*WHAT TO PRODUCE:*
Look for the string "function" in the data below, and copy each line that holds it.

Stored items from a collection
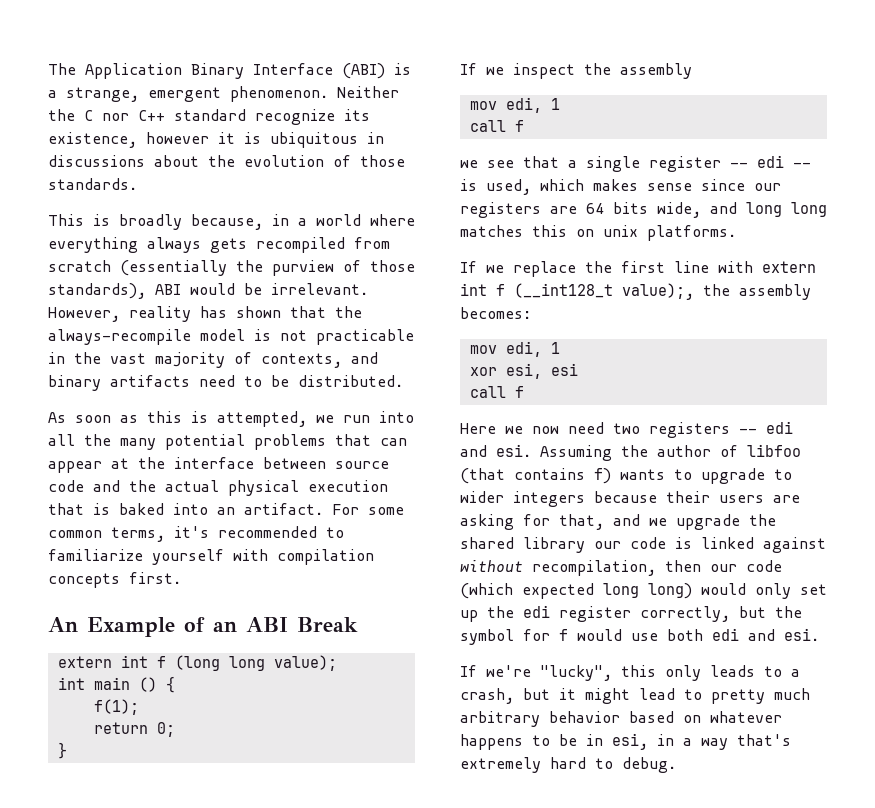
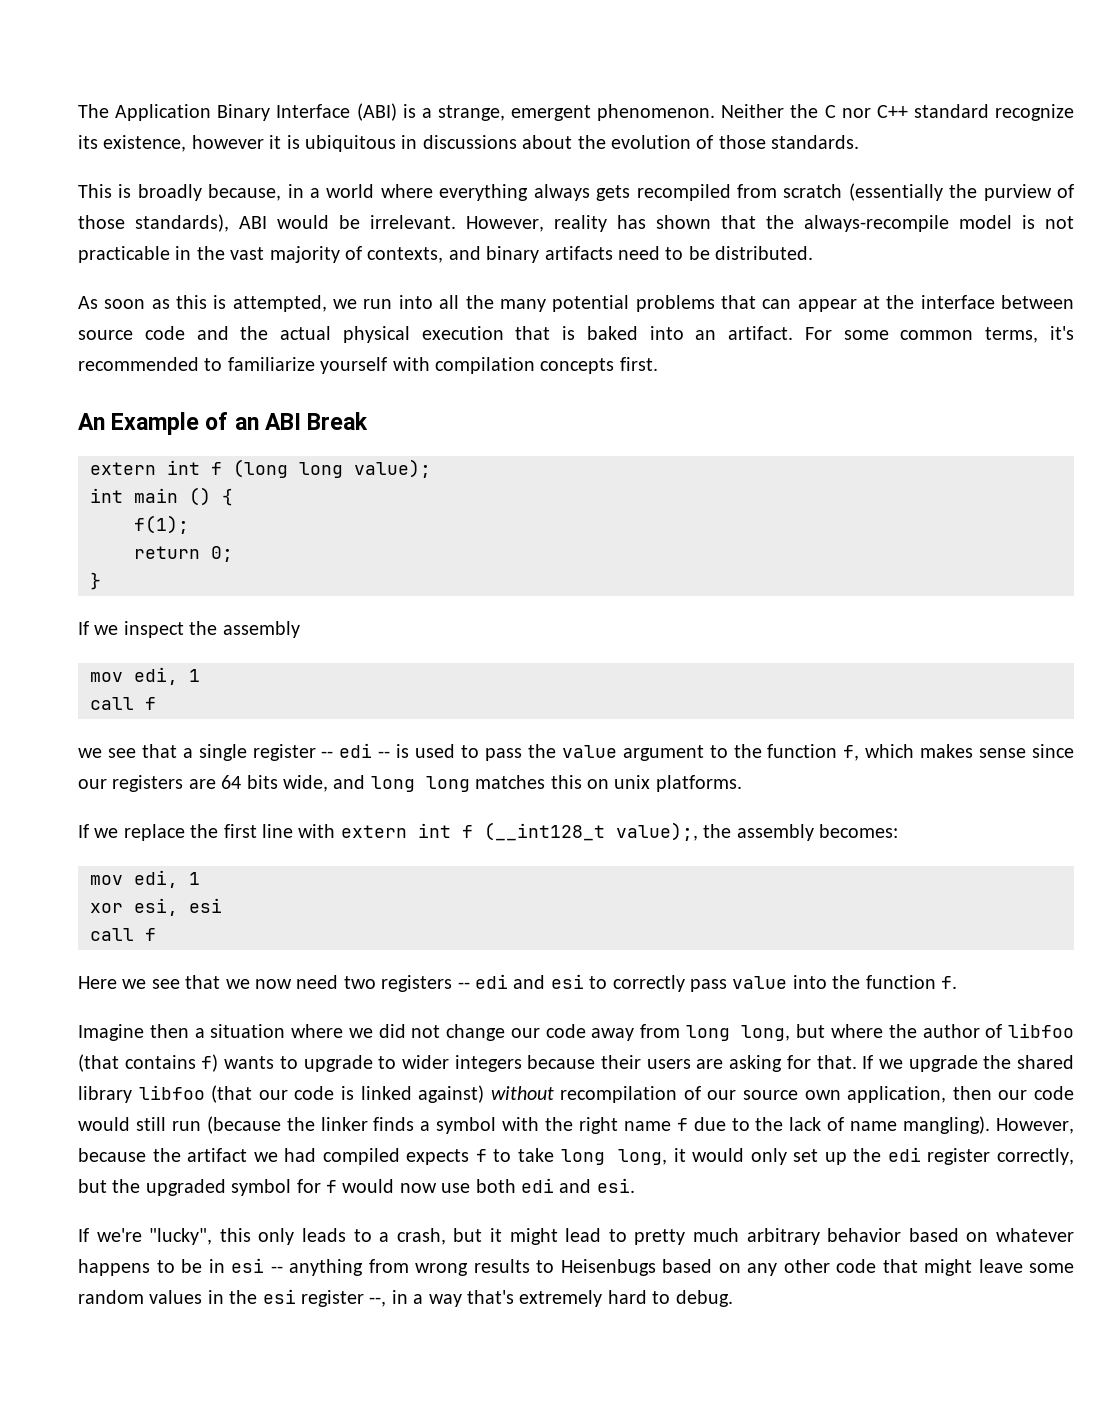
[486,179,531,195] used, -> [415,744,860,761] used to pass the value argument to the function f,
(523, 430) none -> [151,975,250,989] see that we
[496,444,612,461] esi. Assuming -> [550,974,957,992] [78,1024,883,1041] esi to correctly pass value into the function f. // Imagine then a situation where we did not change our code away from long long, but where
[559,514,640,530] that, and -> [816,1055,874,1069] that. If
(585, 545) none -> [138,1085,253,1103] libfoo (that
[763,537,826,553] [460,560,782,576] [460,583,692,599] against without recompilation, then our code (which expected long long) -> [418,1085,1075,1103] [78,1116,1075,1134] [78,1148,686,1165] against) without recompilation of our source own application, then our code would still run (because the linker finds a symbol with the right name f due to the lack of name mangling). However, because the artifact we had compiled expects f to take long long, it
(802, 612) none -> [145,1179,226,1196] upgraded
(622, 635) none -> [399,1183,437,1193] now
[612,733,648,750] esi, -> [231,1258,1074,1276] [78,1289,387,1307] esi -- anything from wrong results to Heisenbugs based on any other code that might leave some random values in the esi register --,

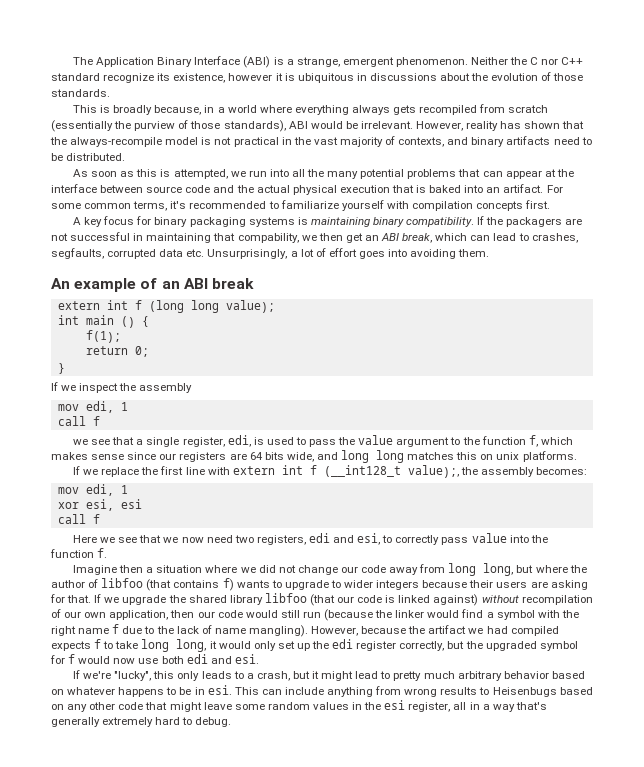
[78,246,170,263] practicable -> [233,137,279,147] practical
(658, 364) none -> [73,216,583,227] [51,232,578,243] [51,248,490,259] // A key focus for binary packaging systems is maintaining binary compatibility. If the packagers are not successful in maintaining that compability, we then get an ABI break, which can lead to crashes, segfaults, corrupted data etc. Unsurprisingly, a lot of effort goes into avoiding them.
[111,412,200,435] Example -> [74,278,137,292] example
[307,412,369,430] Break -> [211,278,254,289] break
[252,743,391,761] register -- edi -- -> [182,435,251,447] register, edi,
[381,974,584,992] registers -- edi and esi -> [256,533,381,545] registers, edi and esi,
[743,1090,799,1100] source -> (82, 614) none
[373,1117,415,1131] finds -> [427,609,484,618] would find
[231,1258,283,1273] esi -- -> [207,685,324,695] esi. This can include
[301,1290,387,1307] register --, -> [408,702,467,712] register, all
(514, 1297) none -> [51,717,100,727] generally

*ANSWER SECTION:*
[486,179,531,195] used, -> [415,744,860,761] used to pass the value argument to the function f,
[496,444,612,461] esi. Assuming -> [550,974,957,992] [78,1024,883,1041] esi to correctly pass value into the function f. // Imagine then a situation where we did not change our code away from long long, but where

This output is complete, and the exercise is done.